Show each line of the records below where the word "grid" occurs.
Given data Start Marker
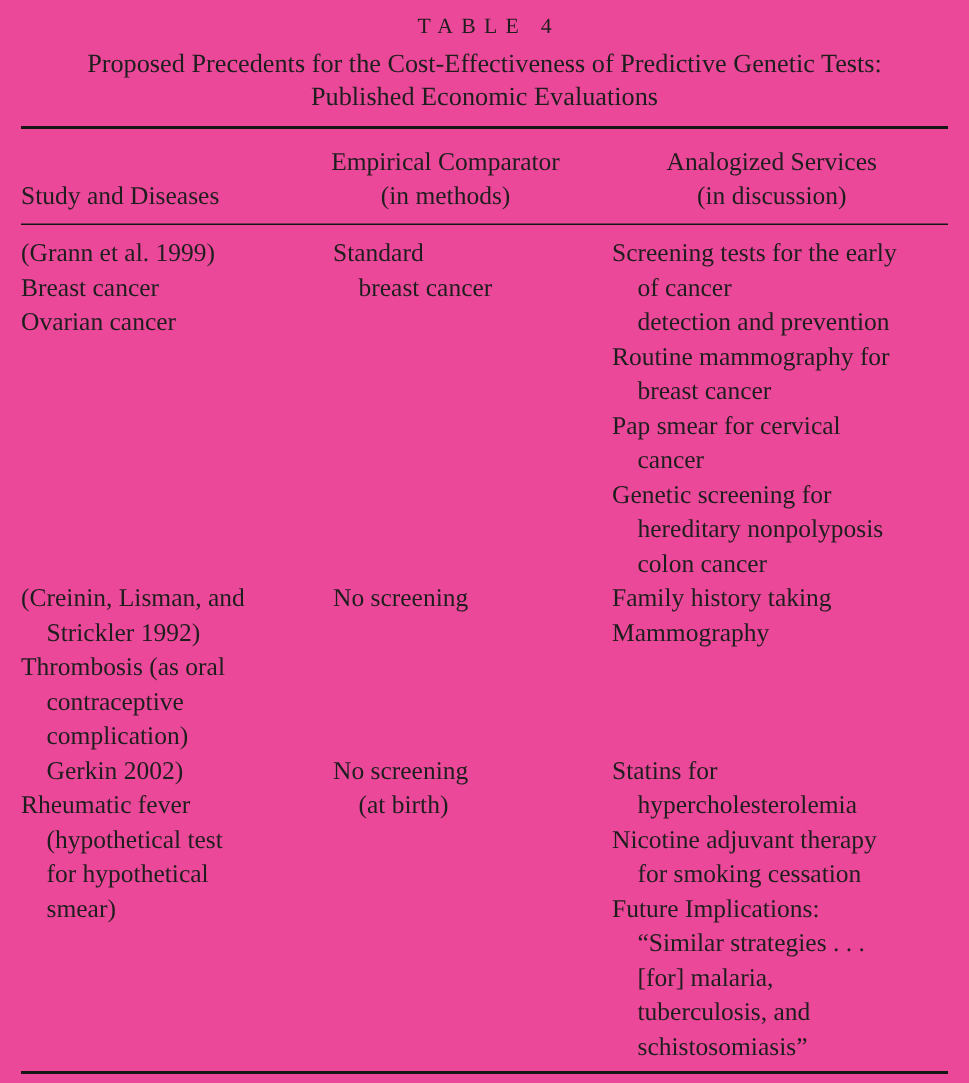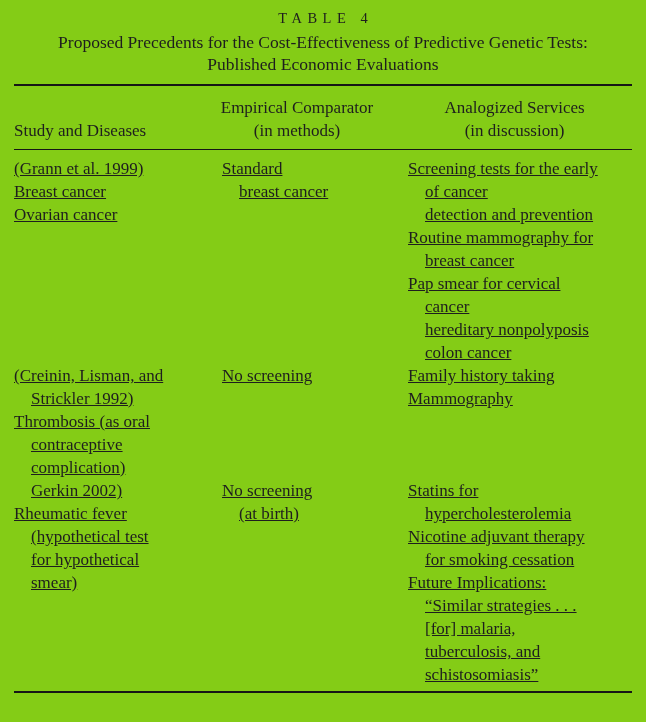--- a/index.html
+++ b/index.html
@@ -5,21 +5,21 @@
   html, body {
     margin: 0;
     padding: 0;
     background: #ffffff;
   }
   .page {
     position: relative;
     width: 646px;
     height: 722px;
     box-sizing: border-box;
-    background: #84cc16;
+    background: #ec4899;
     color: #1e1e1e;
     font-family: "Liberation Serif", "DejaVu Serif", serif;
     padding: 9px 14px 0 14px;
     overflow: hidden;
   }
   .caption { text-align: center; }
   .table-number {
     font-size: 14.5px;
     line-height: 18px;
     letter-spacing: 0.38em;
@@ -46,21 +46,20 @@
   .th { line-height: 22px; }
   .th-left { text-align: left; }
   .th-center { text-align: center; }
   .tbody {
     padding: 7px 0 5px 0;
     font-size: 17px;
   }
   .trow {
     display: grid;
     grid-template-columns: 183px 200px 1fr;
-    text-decoration: underline;
   }
   .cell { }
   .c2 { padding-left: 25px; }
   .c3 { padding-left: 11px; }
   .line { line-height: 23px; white-space: nowrap; }
   .line.indent { padding-left: 17px; }
 </style>
 </head>
 <body>
 
@@ -100,20 +99,21 @@
             <div class="line indent">breast cancer</div>
           </div>
           <div class="cell c3">
             <div class="line">Screening tests for the early</div>
             <div class="line indent">of cancer</div>
             <div class="line indent">detection and prevention</div>
             <div class="line">Routine mammography for</div>
             <div class="line indent">breast cancer</div>
             <div class="line">Pap smear for cervical</div>
             <div class="line indent">cancer</div>
+            <div class="line">Genetic screening for</div>
             <div class="line indent">hereditary nonpolyposis</div>
             <div class="line indent">colon cancer</div>
           </div>
         </div>
         <div class="trow">
           <div class="cell c1">
             <div class="line">(Creinin, Lisman, and</div>
             <div class="line indent">Strickler 1992)</div>
             <div class="line">Thrombosis (as oral</div>
             <div class="line indent">contraceptive</div>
Given data End Marker
_Solution_
     display: grid;
     grid-template-columns: 183px 200px 1fr;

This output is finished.